**WHAT YOU HAVE TO DO**
Output each record exactly as given. Leave out every picture.
======== AVAILABLE DATA
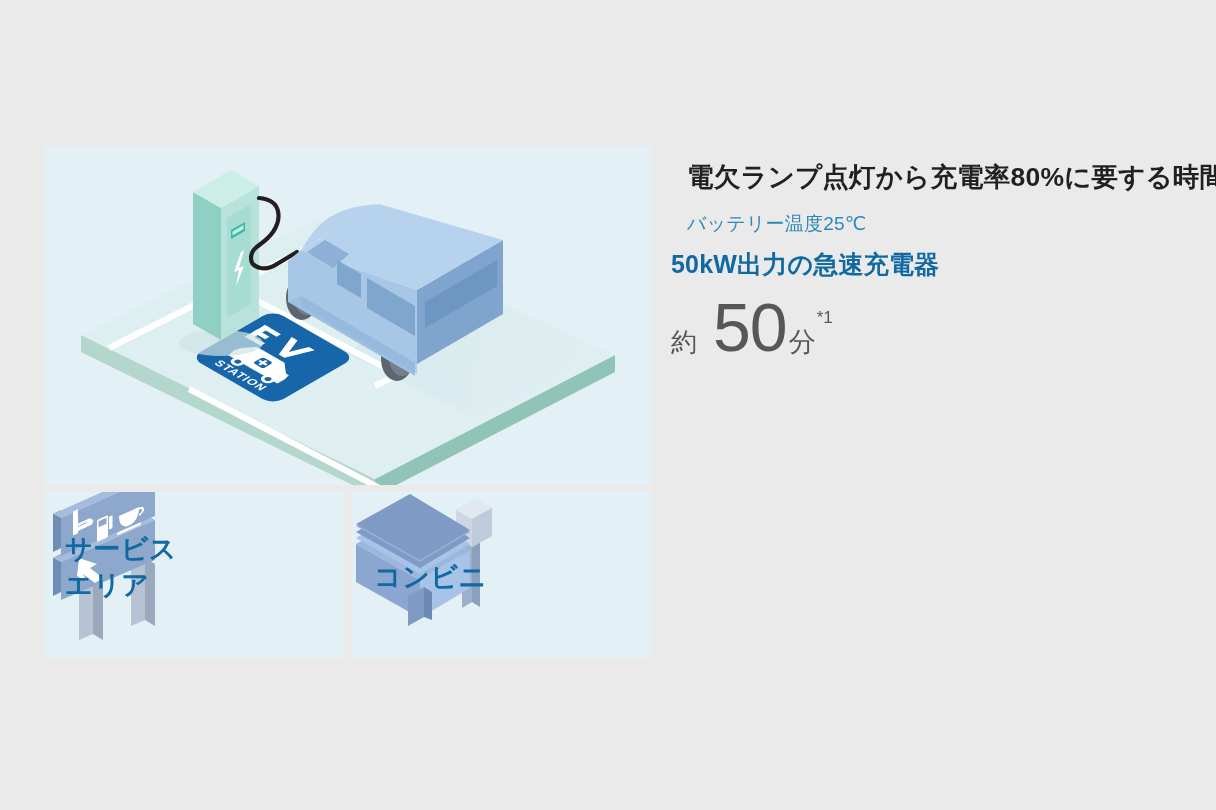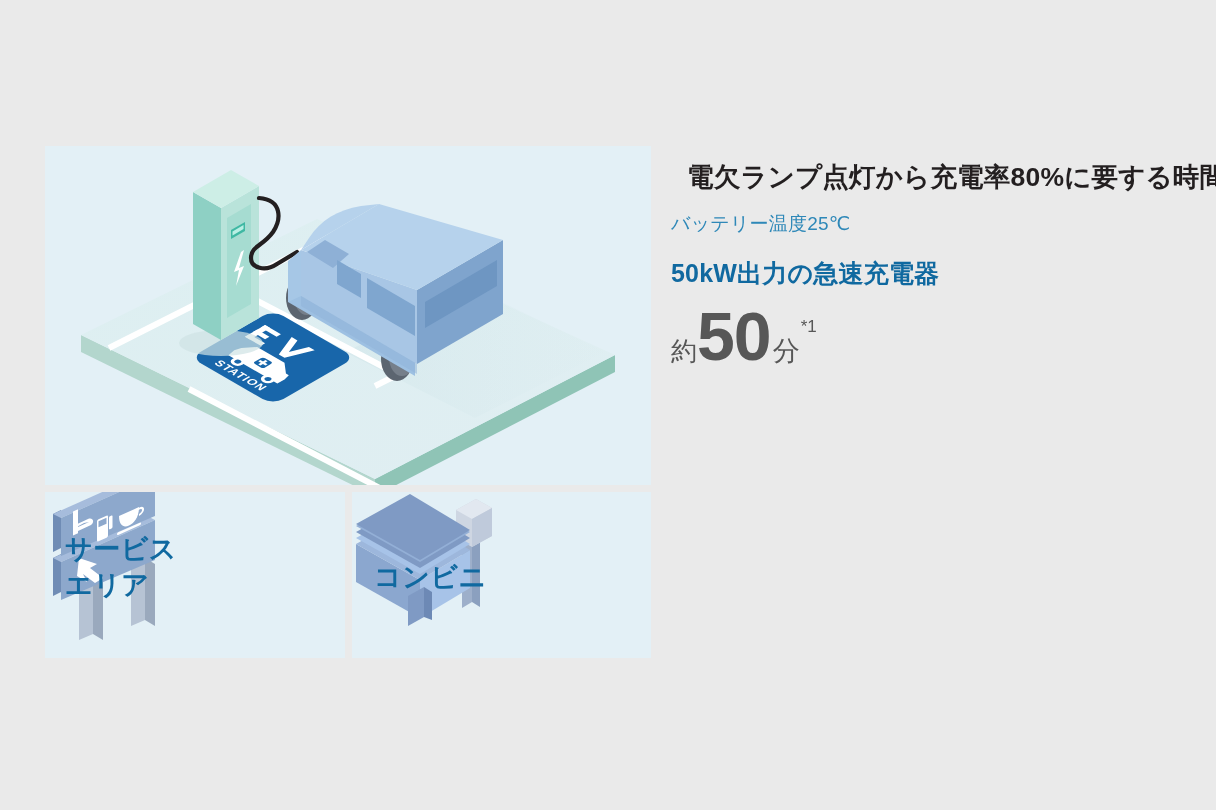--- a/index.html
+++ b/index.html
@@ -74,48 +74,48 @@
     letter-spacing: 0.2px;
     line-height: 1.2;
     margin: 16px;
     white-space: nowrap;
   }
   #condition-note {
     color: #2e88b8;
     font-size: 19px;
     font-weight: normal;
     letter-spacing: 0.2px;
-    margin: 19px 0 0 0;
+    margin: 19px 0 0 16px;
     line-height: 1.2;
   }
   #charger-spec {
     color: #1069a0;
     font-size: 25px;
     font-weight: bold;
     letter-spacing: 0.2px;
-    margin: 22px 0 0 0;
+    margin: 13px 0 0 0;
     line-height: 1.2;
   }
   #duration-row {
     margin: 16px 0 0 0;
     display: flex;
     align-items: baseline;
     color: #575757;
     line-height: 1;
   }
   .dur-approx {
     font-size: 26px;
     font-weight: normal;
     letter-spacing: 0px;
   }
   .dur-value {
     font-size: 68px;
-    font-weight: bold;
+    font-weight: normal;
     letter-spacing: -1px;
-    margin-left: 0;
+    margin-left: 16px;
     line-height: 0.95;
   }
   .dur-unit {
     font-size: 27px;
     font-weight: normal;
     margin-left: 2px;
   }
   .dur-footnote {
     font-size: 17px;
     font-weight: normal;

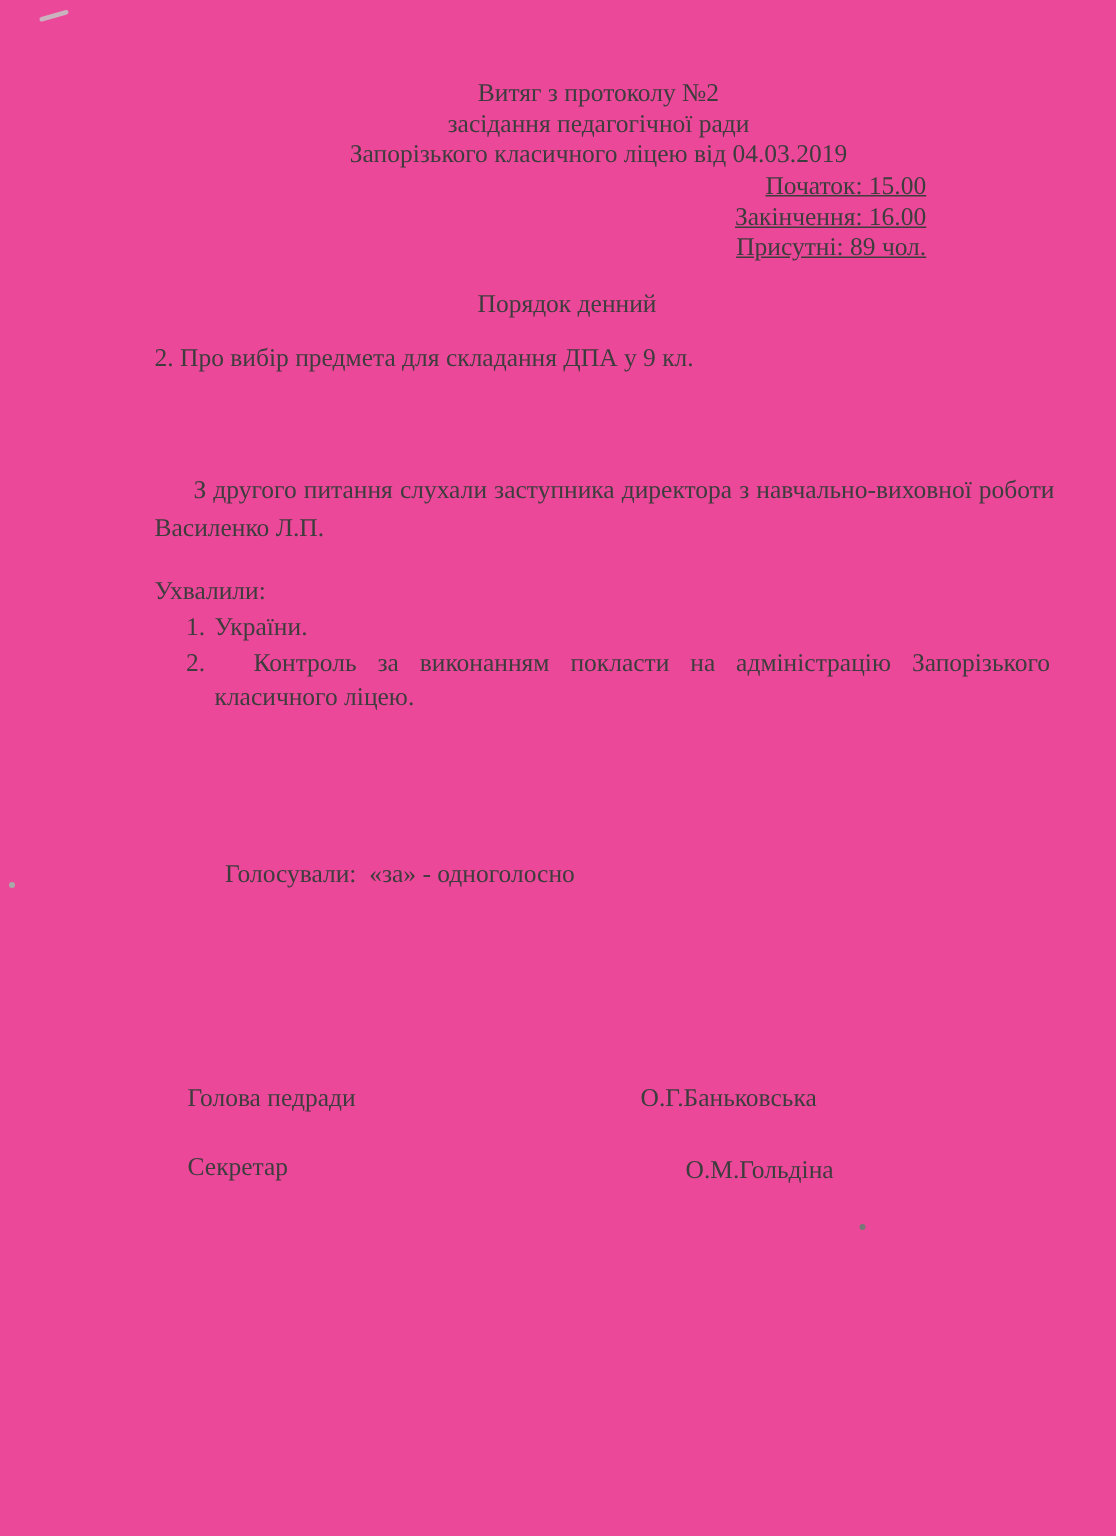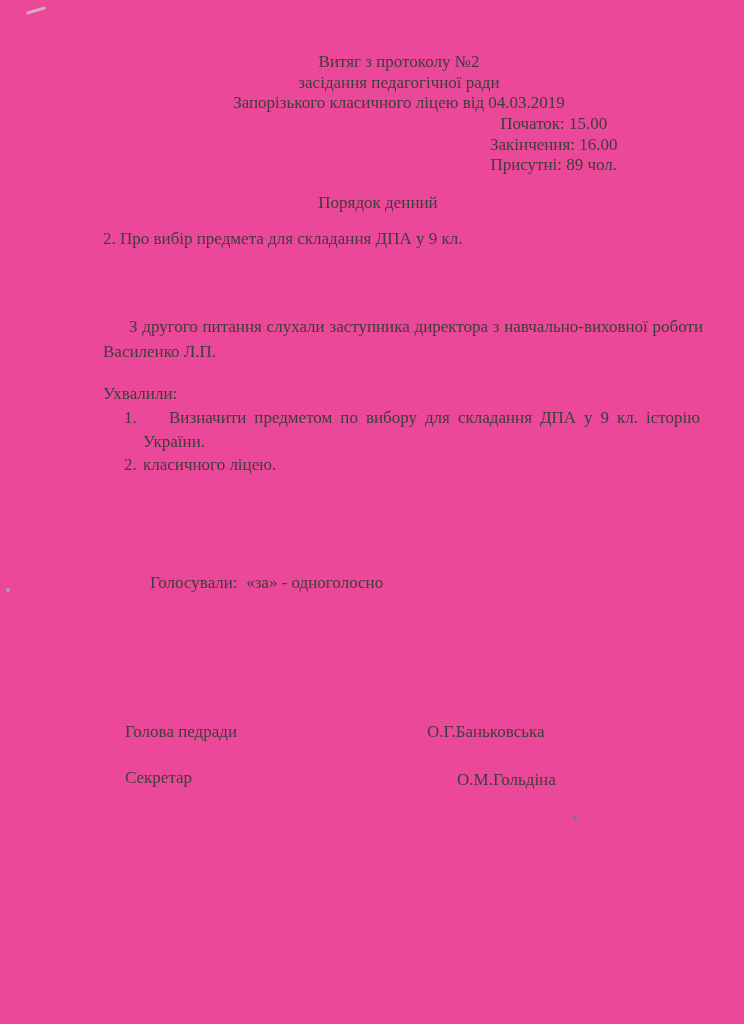--- a/index.html
+++ b/index.html
@@ -28,21 +28,22 @@
     text-align: center;
     line-height: 20.5px;
   }
 
   
   .meta {
     position: absolute;
     left: 490px;
     top: 114px;
     line-height: 20.5px;
-    text-align: center;
+    text-align: right;
+    text-decoration: underline;
   }
 
   .agenda-heading {
     position: absolute;
     left: 103px;
     top: 193px;
     width: 550px;
     text-align: center;
   }
 
@@ -162,25 +163,25 @@
   <div class="hearing">
     <div class="stretch">З другого питання слухали заступника директора з навчально-виховної роботи</div>
     <div>Василенко Л.П.</div>
   </div>
 
   <div class="resolution-label">Ухвалили:</div>
 
   <div class="resolution-list">
     <div class="resolution-item">
       <span class="num">1.</span>
-      <div class="stretch">Визначити предметом по вибору для складання ДПА у 9 кл. історію</div>
       <div>України.</div>
     </div>
     <div class="resolution-item">
       <span class="num">2.</span>
+      <div class="stretch">Контроль за виконанням покласти на адміністрацію Запорізького</div>
       <div>класичного ліцею.</div>
     </div>
   </div>
 
   <div class="vote-line">Голосували:  «за» - одноголосно</div>
 
   <div class="sig-row first">
     <span class="sig-role">Голова педради</span>
     <span class="sig-name">О.Г.Баньковська</span>
   </div>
================
**EXPECTED ANSWER**
--- a/index.html
+++ b/index.html
@@ -74,48 +74,48 @@
     letter-spacing: 0.2px;
     line-height: 1.2;
     margin: 16px;
     white-space: nowrap;
   }
   #condition-note {
     color: #2e88b8;
     font-size: 19px;
     font-weight: normal;
     letter-spacing: 0.2px;
-    margin: 19px 0 0 0;
+    margin: 19px 0 0 16px;
     line-height: 1.2;
   }
   #charger-spec {
     color: #1069a0;
     font-size: 25px;
     font-weight: bold;
     letter-spacing: 0.2px;
-    margin: 22px 0 0 0;
+    margin: 13px 0 0 0;
     line-height: 1.2;
   }
   #duration-row {
     margin: 16px 0 0 0;
     display: flex;
     align-items: baseline;
     color: #575757;
     line-height: 1;
   }
   .dur-approx {
     font-size: 26px;
     font-weight: normal;
     letter-spacing: 0px;
   }
   .dur-value {
     font-size: 68px;
-    font-weight: bold;
+    font-weight: normal;
     letter-spacing: -1px;
-    margin-left: 0;
+    margin-left: 16px;
     line-height: 0.95;
   }
   .dur-unit {
     font-size: 27px;
     font-weight: normal;
     margin-left: 2px;
   }
   .dur-footnote {
     font-size: 17px;
     font-weight: normal;

--- a/index.html
+++ b/index.html
@@ -28,21 +28,22 @@
     text-align: center;
     line-height: 20.5px;
   }
 
   
   .meta {
     position: absolute;
     left: 490px;
     top: 114px;
     line-height: 20.5px;
-    text-align: center;
+    text-align: right;
+    text-decoration: underline;
   }
 
   .agenda-heading {
     position: absolute;
     left: 103px;
     top: 193px;
     width: 550px;
     text-align: center;
   }
 
@@ -162,25 +163,25 @@
   <div class="hearing">
     <div class="stretch">З другого питання слухали заступника директора з навчально-виховної роботи</div>
     <div>Василенко Л.П.</div>
   </div>
 
   <div class="resolution-label">Ухвалили:</div>
 
   <div class="resolution-list">
     <div class="resolution-item">
       <span class="num">1.</span>
-      <div class="stretch">Визначити предметом по вибору для складання ДПА у 9 кл. історію</div>
       <div>України.</div>
     </div>
     <div class="resolution-item">
       <span class="num">2.</span>
+      <div class="stretch">Контроль за виконанням покласти на адміністрацію Запорізького</div>
       <div>класичного ліцею.</div>
     </div>
   </div>
 
   <div class="vote-line">Голосували:  «за» - одноголосно</div>
 
   <div class="sig-row first">
     <span class="sig-role">Голова педради</span>
     <span class="sig-name">О.Г.Баньковська</span>
   </div>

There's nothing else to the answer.